## INFORMATION GIVEN
★ ★ ★ ★ ★ ★ ★

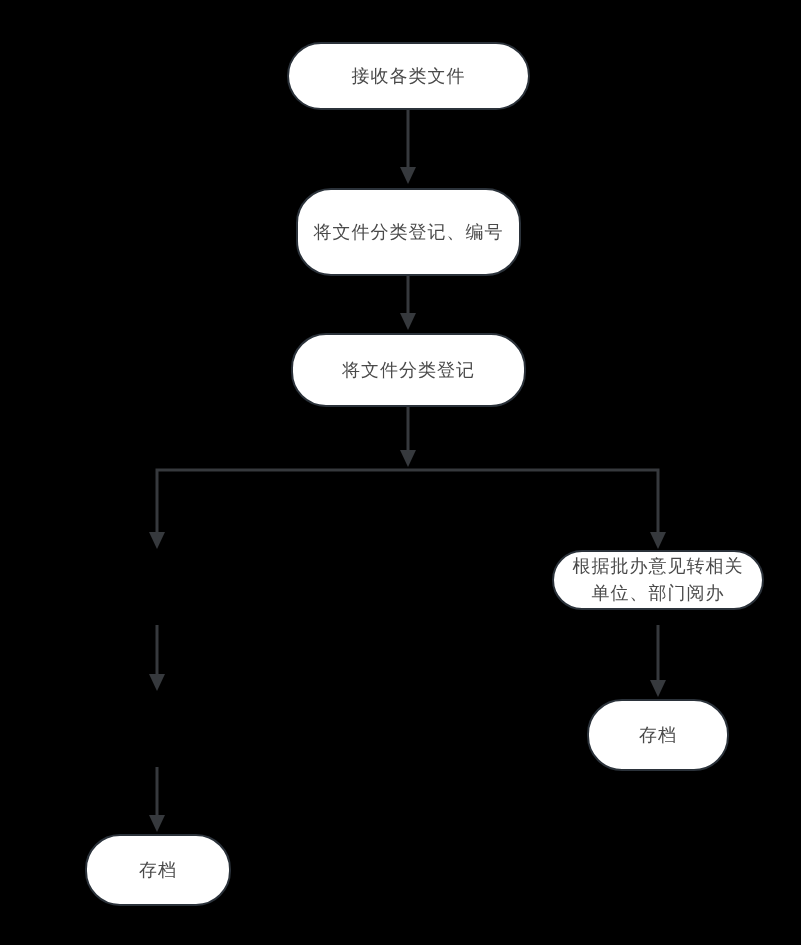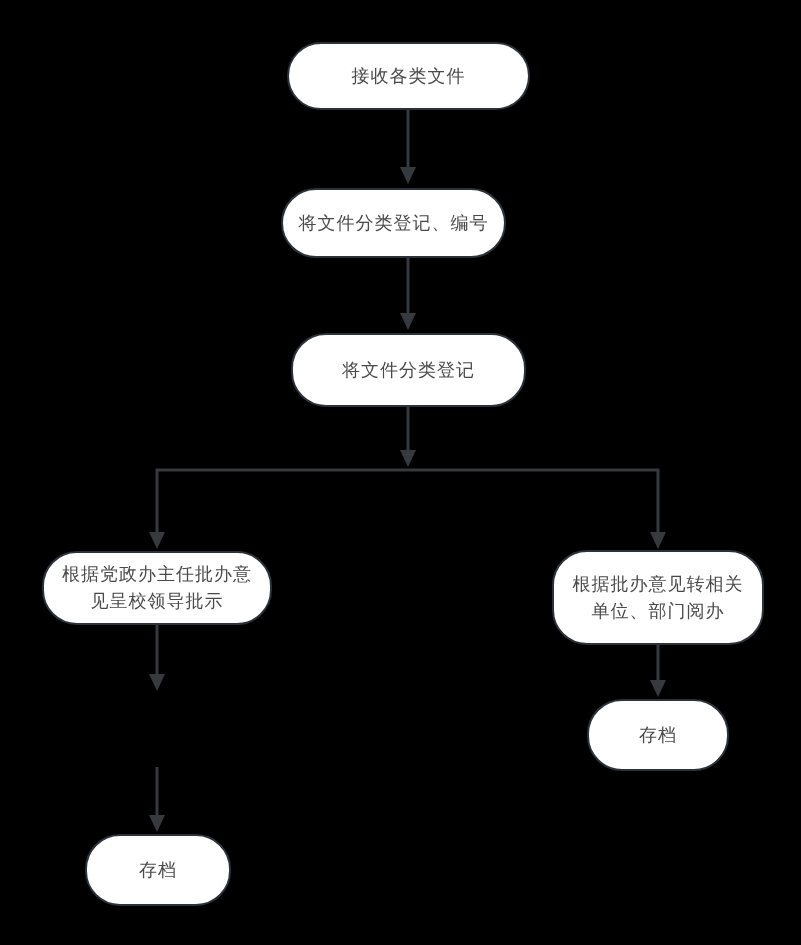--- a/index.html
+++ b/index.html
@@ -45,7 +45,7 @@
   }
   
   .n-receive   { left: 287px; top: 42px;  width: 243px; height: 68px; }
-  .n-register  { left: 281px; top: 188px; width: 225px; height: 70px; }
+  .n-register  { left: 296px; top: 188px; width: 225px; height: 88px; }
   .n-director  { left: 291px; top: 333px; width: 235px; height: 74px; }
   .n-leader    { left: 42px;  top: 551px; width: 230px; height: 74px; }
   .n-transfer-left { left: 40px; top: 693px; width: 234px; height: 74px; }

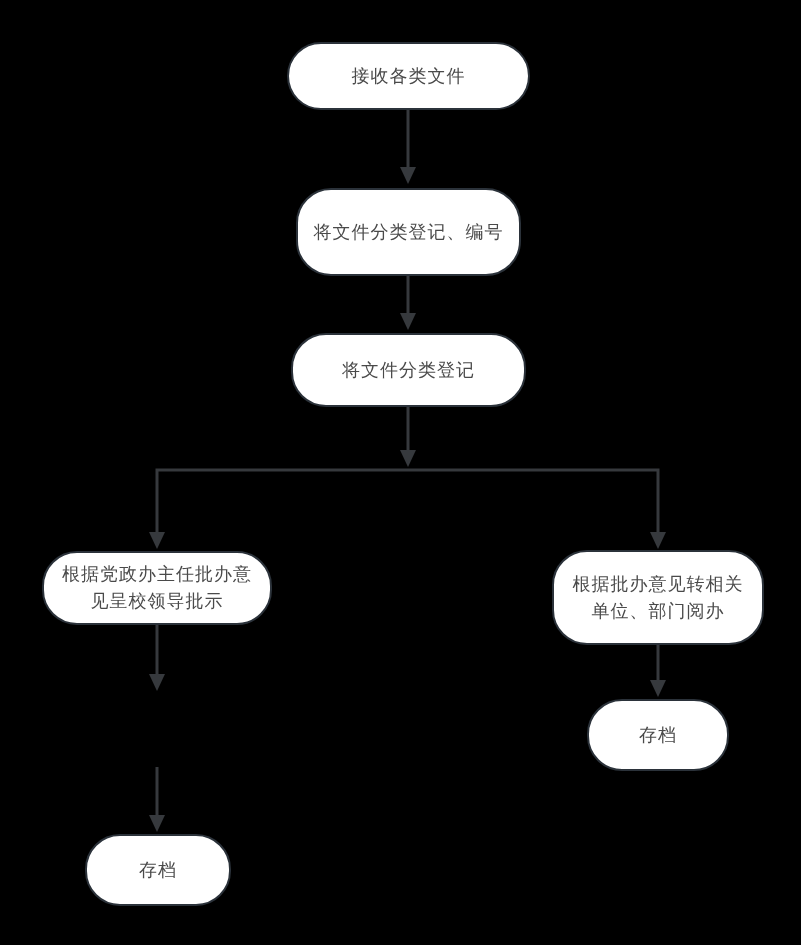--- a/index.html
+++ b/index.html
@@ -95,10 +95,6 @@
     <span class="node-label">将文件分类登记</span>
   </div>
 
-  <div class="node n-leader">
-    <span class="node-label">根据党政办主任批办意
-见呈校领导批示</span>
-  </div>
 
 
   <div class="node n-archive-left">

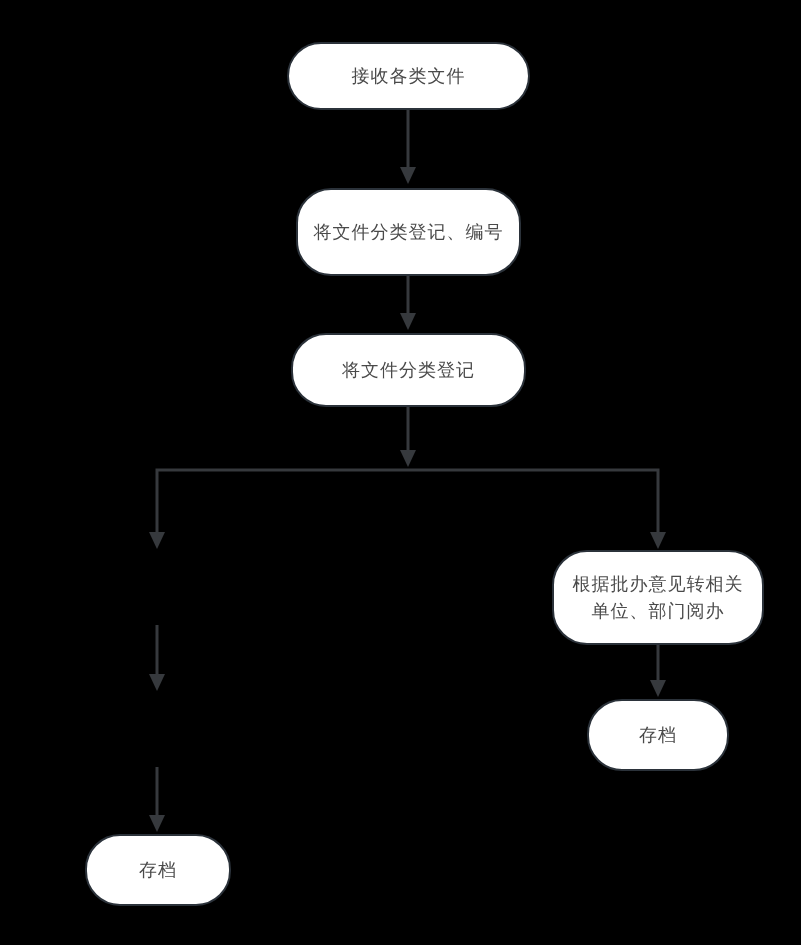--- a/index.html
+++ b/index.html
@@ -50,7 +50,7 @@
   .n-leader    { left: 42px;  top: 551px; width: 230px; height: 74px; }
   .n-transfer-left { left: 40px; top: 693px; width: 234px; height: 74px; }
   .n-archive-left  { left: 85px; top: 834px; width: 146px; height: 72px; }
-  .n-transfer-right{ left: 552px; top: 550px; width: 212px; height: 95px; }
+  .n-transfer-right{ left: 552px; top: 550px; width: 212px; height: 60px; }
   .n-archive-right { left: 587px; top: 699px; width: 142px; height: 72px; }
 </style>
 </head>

★ ★ ★ ★ ★ ★ ★

## WHAT THE EXERCISE ASKS
Find the string "register" in the records, then copy each line where it occurs.

## RESPONSE TO THIS TASK
-  .n-register  { left: 281px; top: 188px; width: 225px; height: 70px; }
+  .n-register  { left: 296px; top: 188px; width: 225px; height: 88px; }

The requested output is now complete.